L’approche de genre est aux rapports sociaux de sexe, ce que la physique quantique est à la compréhension du monde  phénoménologique.

En fait, je me plais à considérer l’approche de genre en faisant  un parallèle avec la physique quantique, car elles ont de commun d’être nées de l’impérieuse nécessité d’expliquer quelques phénomènes en violation avec la réalité.

Il s’agit d’une véritable révolution qui s’opère sur notre organisation interne, notre  monde intérieur, et dans le même temps sur nos rapports à « l’autre ». Cette révolution est donc individuelle et collective et comme toute révolution, elle est accompagnée de son lot de résistance au changement.

La résistance au changement est certainement aussi forte que le changement visé est profond.

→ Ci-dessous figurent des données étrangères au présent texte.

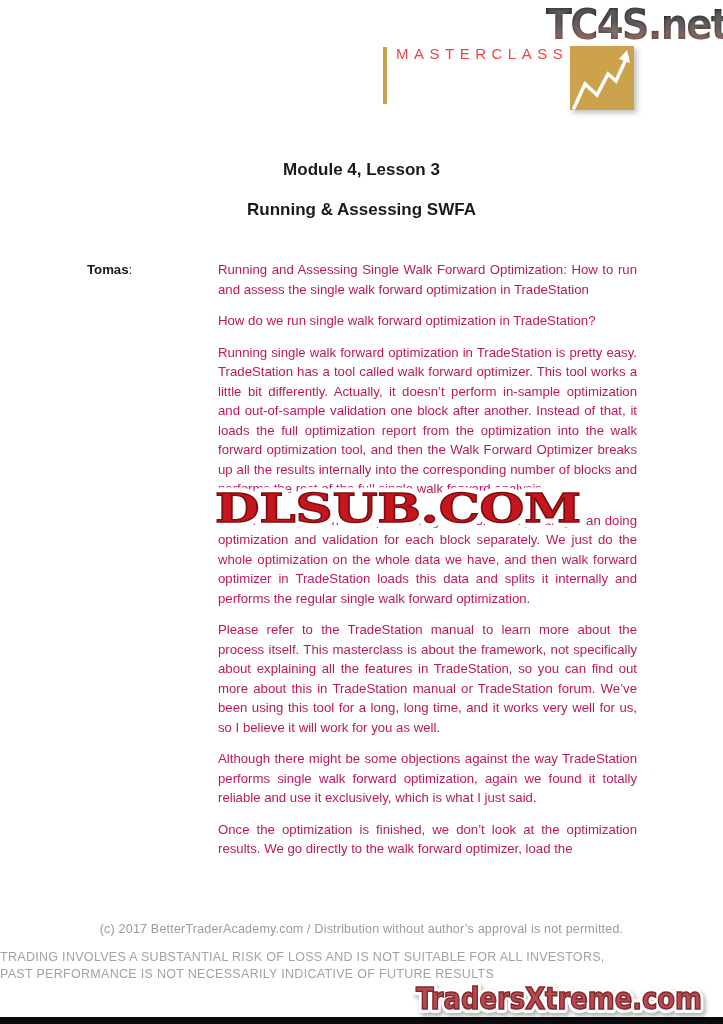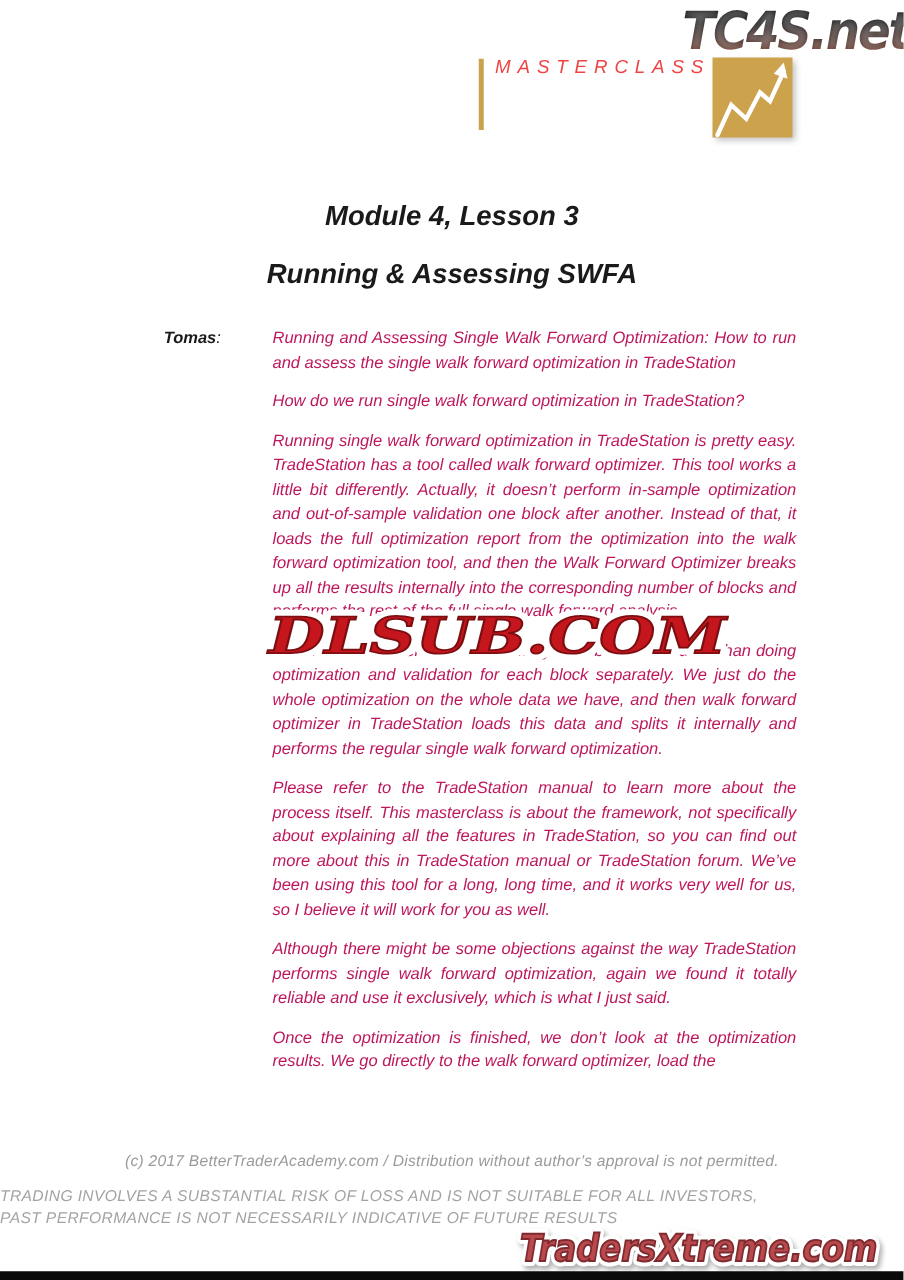--- a/index.html
+++ b/index.html
@@ -1,18 +1,18 @@
 <!DOCTYPE html>
 <html><head>
 <meta charset="utf-8">
 <style>
   html,body{margin:0;padding:0;background:#fff;}
   .page{
     position:relative;width:723px;height:1024px;background:#fff;overflow:hidden;
-    font-family:"Liberation Sans",sans-serif;color:#222;font-style:italic;
+    font-family:"Liberation Sans",sans-serif;color:#222;
   }
   
   .tc4s{
     position:absolute;top:0px;right:-4px;
     font-family:"DejaVu Sans",sans-serif;font-weight:bold;font-size:42px;
     letter-spacing:-2px;transform:scaleX(0.92);transform-origin:right top;
     color:#3a221d;
     background:linear-gradient(180deg,#121212 38%,#4a2a22 70%,#8a4a3a 95%);
     -webkit-background-clip:text;background-clip:text;
     -webkit-text-fill-color:transparent;
@@ -24,25 +24,25 @@
   .logo-l1{font-size:26px;font-weight:bold;color:#141414;letter-spacing:1.5px;line-height:24px;}
   .logo-l2{font-size:21px;font-weight:bold;color:#c09238;letter-spacing:2px;line-height:23px;}
   .logo-l3{font-size:15px;font-weight:normal;color:#ef4444;letter-spacing:5.5px;line-height:23px;}
   .logo-mark{
     position:absolute;left:570px;top:46px;width:64px;height:64px;background:#cda24c;
     box-shadow:3px 3px 5px rgba(120,120,120,0.45);
   }
   .logo-mark svg{position:absolute;left:0;top:0;}
   
   .title{position:absolute;left:0;top:160px;width:723px;text-align:center;}
-  .title-line{font-size:22px;font-weight:bold;color:#1a1a1a;margin-bottom:20px;}
+  .title-line{font-size:17px;font-weight:bold;color:#1a1a1a;margin-bottom:20px;}
   
   .transcript{position:absolute;left:87px;top:260px;width:552px;display:flex;}
   .speaker{width:131px;flex-shrink:0;font-size:13.2px;line-height:19.5px;color:#1a1a1a;}
-  .speaker b{font-weight:bold;margin-left:44px;}
+  .speaker b{font-weight:bold;}
   .paras{width:419px;}
   .paras p{
     margin:0 0 12px 0;font-size:13.2px;line-height:19.5px;color:#be185d;
     text-align:justify;
   }
   
   .dlsub{position:absolute;left:208px;top:484px;width:380px;height:48px;}
   
   .pageno{position:absolute;left:0;top:893px;width:723px;text-align:center;font-size:13px;color:#1a1a1a;}
   .pageno span{margin:0 1.5px;}

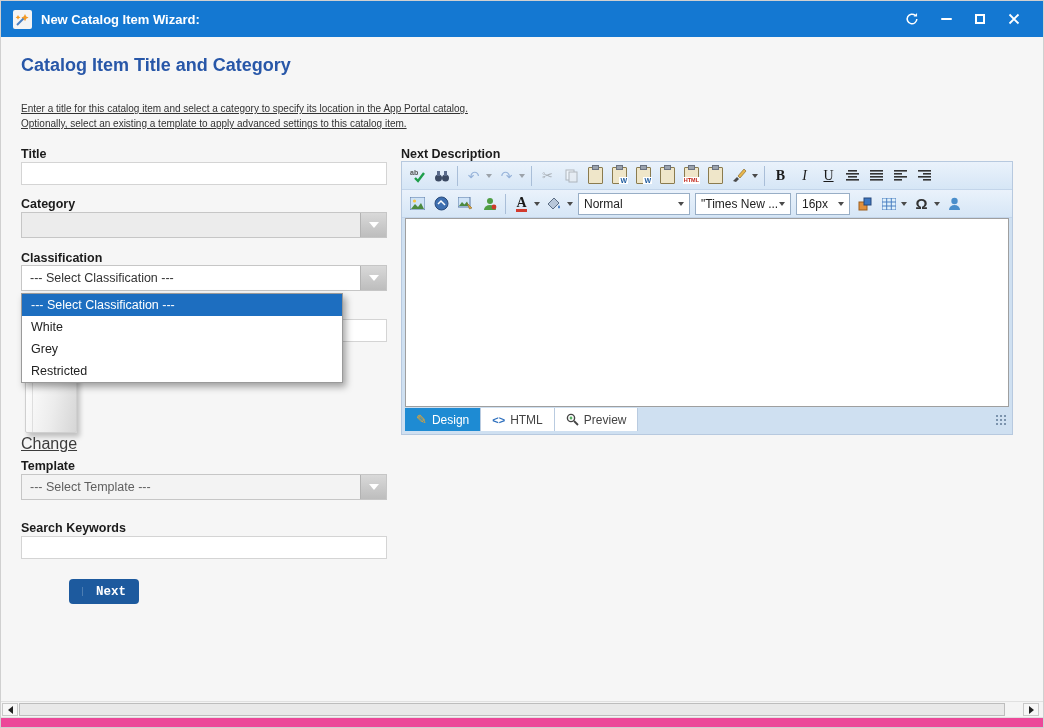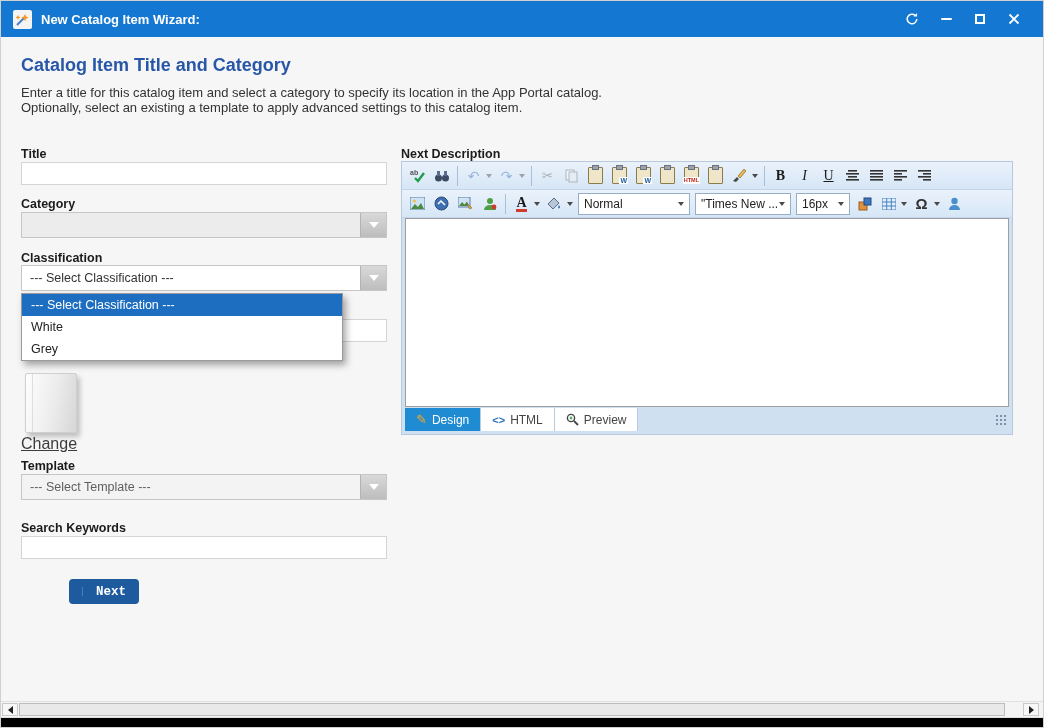--- a/index.html
+++ b/index.html
@@ -1,28 +1,28 @@
 <!DOCTYPE html>
 <html><head>
 <meta charset="utf-8">
 <style>
   html,body{margin:0;padding:0;background:#fff;font-family:"Liberation Sans",sans-serif;}
-  .win{position:relative;width:1044px;height:728px;background:#000000;border:1px solid #d0d0d0;box-sizing:border-box;overflow:hidden;}
+  .win{position:relative;width:1044px;height:728px;background:#ec4899;border:1px solid #d0d0d0;box-sizing:border-box;overflow:hidden;}
   
   .titlebar{position:absolute;top:0;left:0;right:0;height:36px;background:#1478d2;display:flex;align-items:center;padding:0 12px;box-sizing:border-box;}
   .app-icon{width:19px;height:19px;border-radius:2px;background:#f4f4f4;display:flex;align-items:center;justify-content:center;flex:0 0 auto;}
   .win-title{color:#fff;font-weight:bold;font-size:13px;margin-left:9px;white-space:nowrap;}
   .tb-ctrls{margin-left:auto;display:flex;align-items:center;gap:0;}
   .tb-btn{width:34px;height:30px;display:flex;align-items:center;justify-content:center;}
   .glyph-min{width:11px;height:2px;background:#fff;border-radius:1px;}
   .glyph-max{width:10px;height:10px;border:2px solid #fff;box-sizing:border-box;}
   
   .content{position:absolute;top:36px;left:0;width:1044px;height:664px;background:#f6f6f6;}
   .heading{position:absolute;left:20px;top:18px;font-size:18px;font-weight:bold;color:#2857a8;}
-  .desc{position:absolute;left:20px;top:48px;font-size:13px;color:#333;line-height:15px;}
+  .desc{position:absolute;left:20px;top:64px;font-size:10px;color:#333;line-height:15px;text-decoration:underline;}
   .lbl{position:absolute;font-size:12.5px;font-weight:bold;color:#1b1b1b;}
   .txt{position:absolute;width:366px;height:23px;background:#fff;border:1px solid #d4d4d4;box-sizing:border-box;font-family:inherit;font-size:12.5px;padding:0 6px;color:#222;}
   .dd{position:absolute;width:366px;height:26px;border:1px solid #c6c6c6;background:#fff;box-sizing:border-box;display:flex;align-items:center;padding-left:8px;font-size:12.5px;color:#333;}
   .dd.gray{background:#ececec;}
   .dd.placeholder{color:#5f5f5f;background:#f3f3f3;padding-left:8px;}
   .dd-btn{position:absolute;right:0;top:0;bottom:0;width:25px;background:linear-gradient(#d9d9d9,#bdbdbd);border-left:1px solid #b3b3b3;display:flex;align-items:center;justify-content:center;}
   .caret{width:0;height:0;border-left:5px solid transparent;border-right:5px solid transparent;border-top:6px solid #fff;}
   .dlist{position:absolute;left:20px;top:256px;width:320px;background:#fff;border:1px solid #9a9a9a;box-shadow:3px 4px 7px rgba(0,0,0,.35);z-index:6;}
   .opt{height:22px;display:flex;align-items:center;padding:0 9px;font-size:12.5px;color:#222;}
   .opt.selected{background:#1d6ec0;color:#fff;}
@@ -122,20 +122,21 @@
           <span class="caret"></span>
         </span>
     </div>
 
     <input class="txt" style="left: 20px; top: 282px; z-index: 0;" value="">
 
     <div class="dlist">
       <div class="opt selected">--- Select Classification ---</div>
       <div class="opt">White</div>
       <div class="opt">Grey</div>
+      <div class="opt">Restricted</div>
     </div>
 
     <div class="boximg"></div>
     <a class="chg" href="#">Change</a>
 
     <div class="lbl" style="left:20px;top:422px;">Template</div>
     <div class="dd placeholder" style="left:20px;top:437px;">
       <span>--- Select Template ---</span>
       <span class="dd-btn">
           <span class="caret"></span>

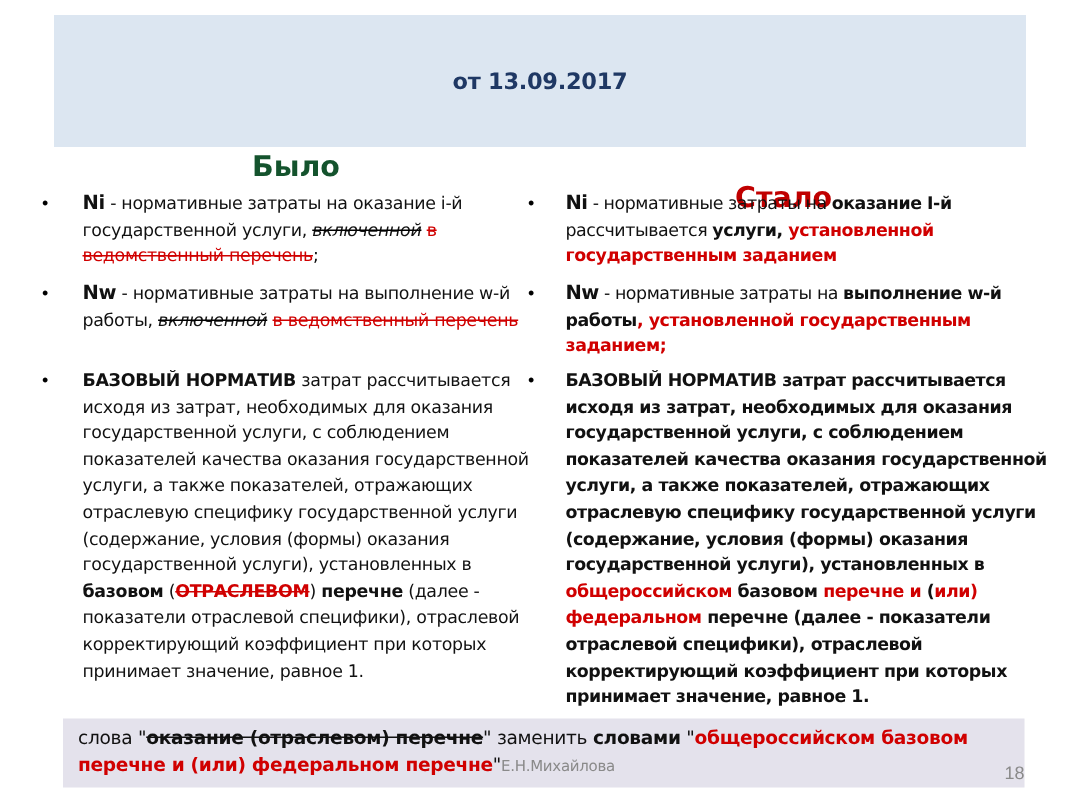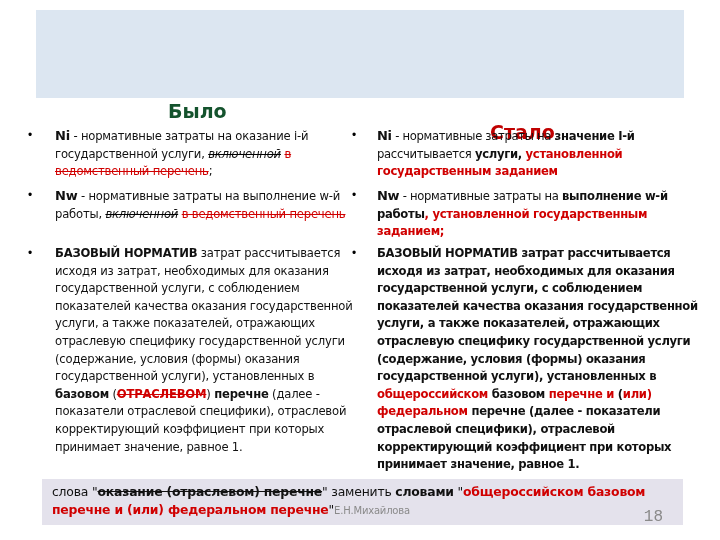--- a/index.html
+++ b/index.html
@@ -35,26 +35,27 @@
 
   .footer {
     position: absolute; left: 42px; top: 479px; width: 641px; height: 46px;
     background: #e4e2ec;
   }
   .footer .ftxt {
     position: absolute; left: 10px; top: 4px; width: 630px;
     font-family: "DejaVu Sans", sans-serif; font-size: 12.4px; line-height: 18px; letter-spacing: -0.2px;
   }
   .footer .author { font-size: 10px; color: #8a8a8a; font-weight: normal; }
-  .footer .pagenum { position: absolute; right: 20px; top: 29px; font-size: 16px; color: #8a8a8a; font-family: Liberation Mono, monospace; }
+  .footer .pagenum { position: absolute; right: 0; top: 29px; font-size: 12px; color: #8a8a8a; }
 </style>
 </head>
 <body>
 
 <div class="header">
+  <div class="line">от 13.09.2017</div>
 </div>
 
 <div class="col-title left">Было</div>
 <div class="col-title right">Стало</div>
 
 <div class="left-col">
   <span class="bullet" style="left:28px; top:128px;">•</span>
   <div class="txt" style="top:127px; line-height:17.6px;">
     <b style="font-size:13px;">Ni</b><span> - нормативные затраты на оказание i-й государственной услуги, </span><span class="strike-black">включенной</span><span> </span><span class="strike-red">в ведомственный перечень</span><span>;</span>
   </div>
@@ -66,21 +67,21 @@
 
   <span class="bullet" style="left:28px; top:246px;">•</span>
   <div class="txt" style="top:245px; line-height:17.6px;">
     <b>БАЗОВЫЙ НОРМАТИВ</b><span> затрат рассчитывается исходя из затрат, необходимых для оказания государственной услуги, с соблюдением показателей качества оказания государственной услуги, а также показателей, отражающих отраслевую специфику государственной услуги (содержание, условия (формы) оказания государственной услуги), установленных в </span><b>базовом</b><span> (</span><b class="strike-red">ОТРАСЛЕВОМ</b><span>) </span><b>перечне</b><span> (далее - показатели отраслевой специфики), отраслевой корректирующий коэффициент при которых принимает значение, равное 1.</span>
   </div>
 </div>
 
 <div class="right-col">
   <span class="bullet" style="left:352px; top:128px;">•</span>
   <div class="txt" style="top:127px; line-height:17.6px;">
-    <b style="font-size:13px;">Ni</b><span> - нормативные затраты на </span><b>значение I-й</b><span> рассчитывается </span><b>услуги, </b><b class="red">установленной государственным заданием</b>
+    <b style="font-size:13px;">Ni</b><span> - нормативные затраты на </span><b>оказание I-й</b><span> рассчитывается </span><b>услуги, </b><b class="red">установленной государственным заданием</b>
   </div>
 
   <span class="bullet" style="left:352px; top:188px;">•</span>
   <div class="txt" style="top:187px; line-height:17.6px;">
     <b style="font-size:13px;">Nw</b><span> - нормативные затраты на </span><b>выполнение w-й работы</b><b class="red">, установленной государственным заданием;</b>
   </div>
 
   <span class="bullet" style="left:352px; top:246px;">•</span>
   <div class="txt" style="top:245px; line-height:17.6px; font-weight:bold;">
     <span>БАЗОВЫЙ НОРМАТИВ затрат рассчитывается исходя из затрат, необходимых для оказания государственной услуги, с соблюдением показателей качества оказания государственной услуги, а также показателей, отражающих отраслевую специфику государственной услуги (содержание, условия (формы) оказания государственной услуги), установленных в </span><span class="red">общероссийском</span><span> базовом </span><span class="red">перечне и</span><span> (</span><span class="red">или)</span> <span class="red">федеральном</span><span> перечне (далее - показатели отраслевой специфики), отраслевой корректирующий коэффициент при которых принимает значение, равное 1.</span>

Ce qui est en jeu dans l’approche de genre, s’apparente à ce que certains auteurs ont appelé « empowerment »[5]. Littéralement, il s’agit de redonner le pouvoir aux individus de décider de leur propre trajectoire, de s’émanciper des rôles sociaux assignés au sexe.

Parce qu’elle invite à rompre avec une vision du sport hérité de l’histoire, parce qu’elle invite à re-questionner nos représentations, certitudes et nos modèles, l’approche de genre appliquée au sport constitue la voie royale vers le processus de changement, le moteur à l’émancipation et à l’innovation.

Ainsi mon parti pris sur le sport de haut niveau est d’encourager un autre regard sur la relation entraîneur-sportive par le concept du Gender Study

Il est aujourd’hui nécessaire d’appréhender ses questions (en convoquant des approches multidisciplinaires) et tendre vers un genderstudy[6]<s/up> appliqué au sport.

De façon plus pragmatique, une action de formation à destination des entraineurs est réalisée en partenariat avec l’unité de préparation mentale du CREPS PACA. Elle utilise les techniques du théâtre pour venir questionner la féminité et la masculinité en chacun de nous indépendamment du sexe.

Permettre aux individus quels qu’ils soient de s’approprier ces qualités féminines et masculines  sans poids de norme injonctives et prescriptives, c’est finalement désexuer ces qualités qui, bien loin d’être masculines ou féminines, sont uniquement humaines. La société semble donc plus en prise avec une discrimination du principe féminin plus qu’une discrimination des femmes.

 

 

 

 

 

 


[1]Quintillan Ghislaine, Les cahiers de l’INSEP, Sport de haut niveau Féminin N°4, INSEP, 2008

[2]·Pascale Molinier est une psychologue française dont les recherches se situent dans le champ de la psychodynamique du travail et de la psychosociologie

 

[3]Se reporter à Olivier GUIDI, en seconde partie

[4] Elise VINET, Émergence, perspective et mise à l’épreuve contemporaine du constructivisme sexué, Connexion, 1998

 

[5]Au plan individuel, Eisen (1994) définit l’empowerment comme la façon par laquelle l’individu accroît ses habiletés favorisant l’estime de soi, la confiance en soi, l’initiative et le contrôle.

[6] Apparues dans les années 70 aux États-Unis, les genderstudies ont profondément renouvelé l’étude des rapports homme/femme en posant que la différence de sexe est une construction sociale.